Giovedì 03 Settembre 2009

Tessile: chiuse 7 aziende nel 2009
A casa sono rimasti 165 lavoratori

Sette aziende che hanno definitivamente cessato la propria attività e conseguentemente 165 lavoratori che hanno perso il loro posto di lavoro. È il dato più «duro» dei primi sei mesi del 2009 per il settore tessile abbigliamento in provincia di Bergamo secondo le analisi dell’osservatorio sindacale della Femca-Cisl Lombardia.

Un dato, però, affiancato da altri elementi che esprimono la forte criticità introdotta nel secondo settore produttivo bergamasco dalla «grande crisi economica»: 37 aziende in cassa integrazione ordinaria (con 1.653 lavoratori coinvolti sui quasi 4 mila in organico); 29 aziende in cassa integrazione straordinaria (con 2.190 dipendenti coinvolti sui quasi 2.700 mila in organico); 8 aziende con procedure di mobilità attivate (143 lavoratori).

Complessivamente, quindi, in Bergamasca il settore tessile nel primo semestre dell’anno ha registrato 82 situazioni di difficoltà (in realtà sono 64 le imprese, alcune delle quali con «doppie» procedure aperte) coinvolgendo complessivamente i circa 7 mila dipendenti in organico, dei quali 4.151 lavoratori colpiti direttamente: la seconda realtà regionale (in termine di addetti) alle spalle di Como che, come settore, vede coinvolti in situazioni di rischio 12.553 lavoratori in imprese che hanno attivato 221 procedure di ammortizzatori sociali.

E proprio l’aspetto legato alle aziende che hanno alzato bandiera bianca nel corso dei primi sei mesi dell’anno è quello che balza all’occhio: le 7 imprese bergamasche rappresentano, esattamente un quarto del totale delle aziende lombarde che hanno chiuso nel corso del primo semestre (solo Varese ha fatto peggio con 8 imprese) e il 14,3% dei lavoratori che, in Lombardia, per questo motivo hanno perso il posto di lavoro (peggio di Bergamo solo Varese con 463 lavoratori coinvolti da chiusure aziendali, e i 203 addetti delle 5 imprese bresciane).

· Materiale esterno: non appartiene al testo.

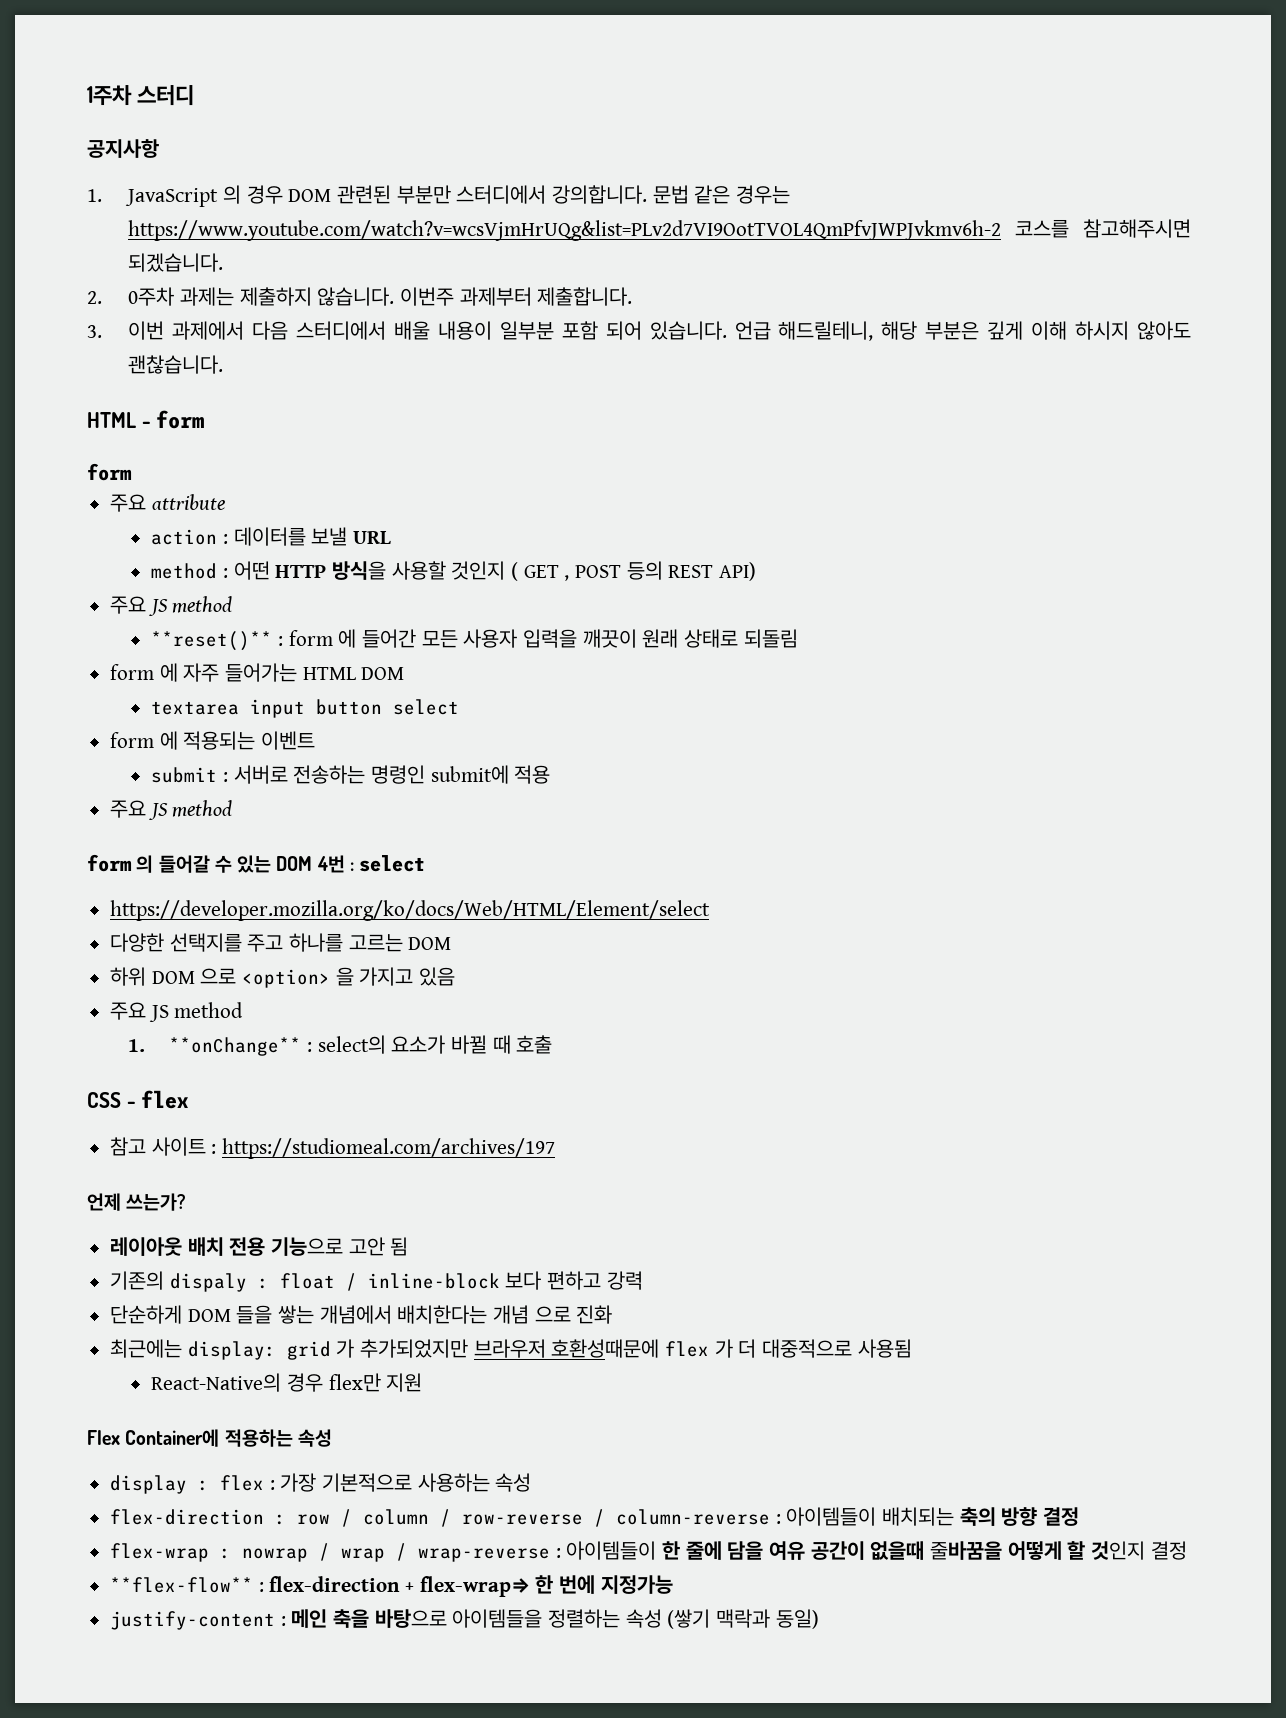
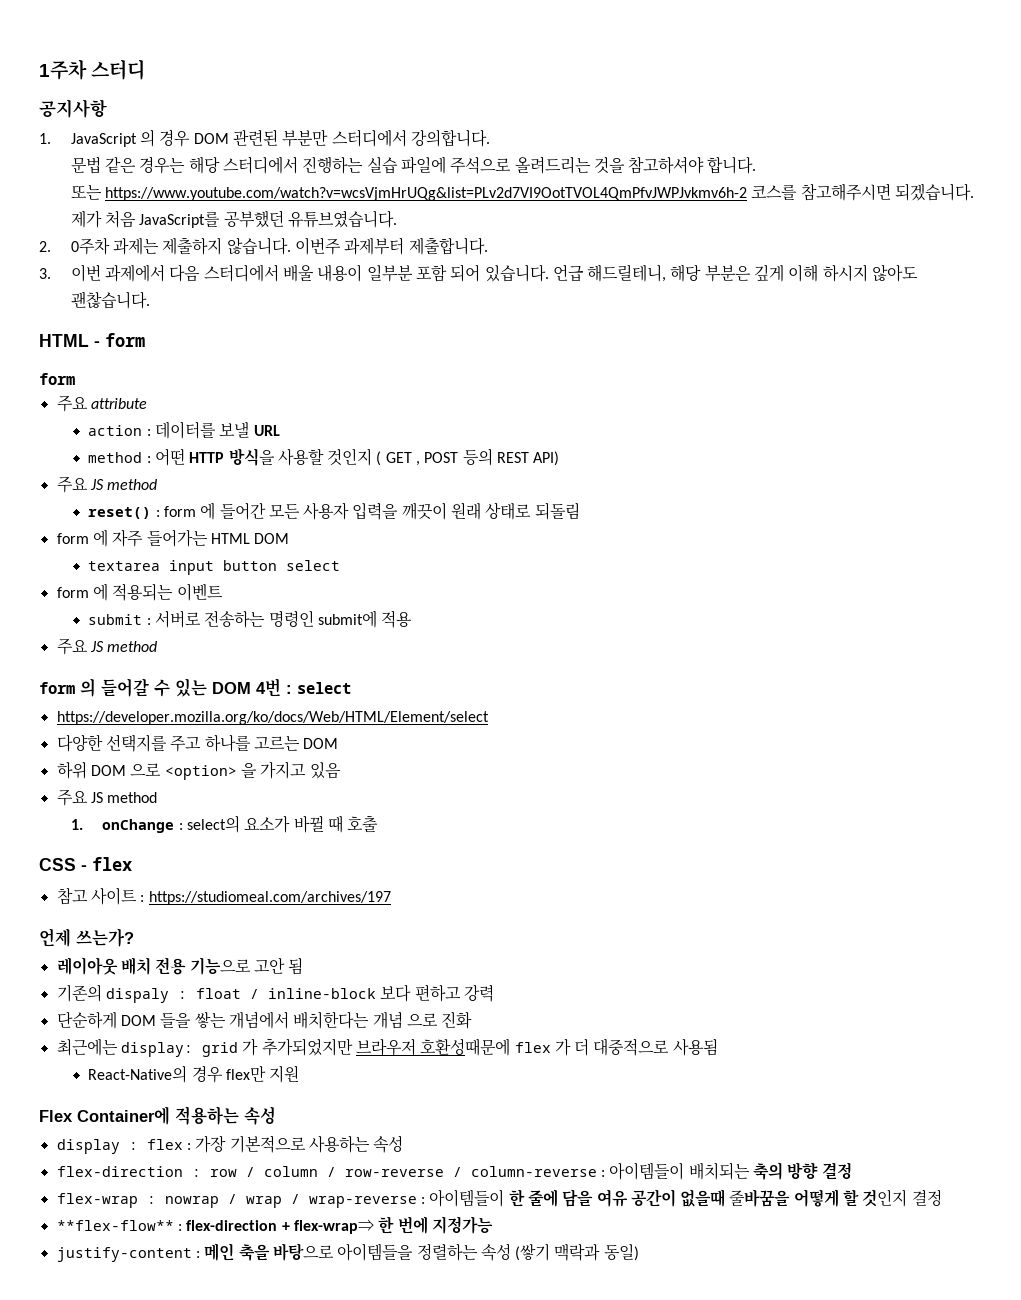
- 1. JavaScript 의 경우 DOM 관련된 부분만 스터디에서 강의합니다. 문법 같은 경우는 https://www.youtube.com/watch?v=wcsVjmHrUQg&list=PLv2d7VI9OotTVOL4QmPfvJWPJvkmv6h-2 코스를 참고해주시면 되겠습니다.
+ 1. JavaScript 의 경우 DOM 관련된 부분만 스터디에서 강의합니다.
+ 문법 같은 경우는 해당 스터디에서 진행하는 실습 파일에 주석으로 올려드리는 것을 참고하셔야 합니다.
+ 또는 https://www.youtube.com/watch?v=wcsVjmHrUQg&list=PLv2d7VI9OotTVOL4QmPfvJWPJvkmv6h-2 코스를 참고해주시면 되겠습니다. 제가 처음 JavaScript를 공부했던 유튜브였습니다.
- **reset()** : form 에 들어간 모든 사용자 입력을 깨끗이 원래 상태로 되돌림
+ reset() : form 에 들어간 모든 사용자 입력을 깨끗이 원래 상태로 되돌림
- 1. **onChange** : select의 요소가 바뀔 때 호출
+ 1. onChange : select의 요소가 바뀔 때 호출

Come analizza la Femca Lombardia, la crisi ha investito duramente l’intero sistema moda e del made in Italy. «Il raffronto con i periodi precedenti evidenzia ancor di più i problemi di oggi: in tutto il 2007 le situazioni di crisi nelle aziende tessili furono 249 con 17.859 lavoratori coinvolti, cresciute nel 2008 a 504 con 31.376 lavoratori, per arrivare alle 749 e 45.825 lavoratori dei soli sei mesi di quest’anno.

«Se nelle nostre considerazioni dei dati di crisi del 2008 dicevamo che non tutto il comparto moda in Lombardia era in crisi – sottolinea il segretario della Femca Cisl Lombardia, Giuseppe Redaelli -, i numeri di questo primo semestre 2009 purtroppo evidenziano, anche per distretti e settori finora al riparo dalla bufera, una riduzione dell’attività produttiva con l’utilizzo della cassa integrazione».

 Il ricorso alla cassa integrazione ordinaria coinvolge 551 aziende, con 26.308 occupati, di cui sospesi 18.469, il 70%. Nel 2008 furono sospesi 11.343 lavoratori, 5.560 nel 2007. I territori più colpiti dal ricorso alla Cigo sono Como (197 imprese e 6.669 lavoratori sospesi), Varese (89 imprese e 2.705 lavoratori), Bergamo (29 imprese e 1.653 lavoratori), Brianza (51 imprese e 1.492 lavoratori), Lecco (47 imprese e 1.185 lavoratori).

Anche per la cassa integrazione straordinaria si evidenzia un crescente utilizzo: sono 117 le aziende interessate, con 10.999 occupati, di cui 7.875 sospesi, il 72%. Nel 2008 furono 5.888, mentre nel 2007 i lavoratori sospesi furono 2.510. I territori più colpiti nel primo semestre sono Bergamo 829 imprese e 2.190 lavoratori sospesi), Como (17 aziende e 1.486 lavoratori), l’area Legnano-Magenta (19 imprese e 1.437 lavoratori).

«Siamo convinti che il made in Italy abbia una sua validità, perché è un sistema, un insieme d’aziende, di competenze, professionalità, creatività, di conoscenze, manodopera difficilmente trasferibili o riscontrabili da altre parti – dice Redaelli -. Servono sforzi congiunti su obiettivi precisi: meno tasse sui salari, agevolazioni fiscali per fusioni, ricerca e innovazione».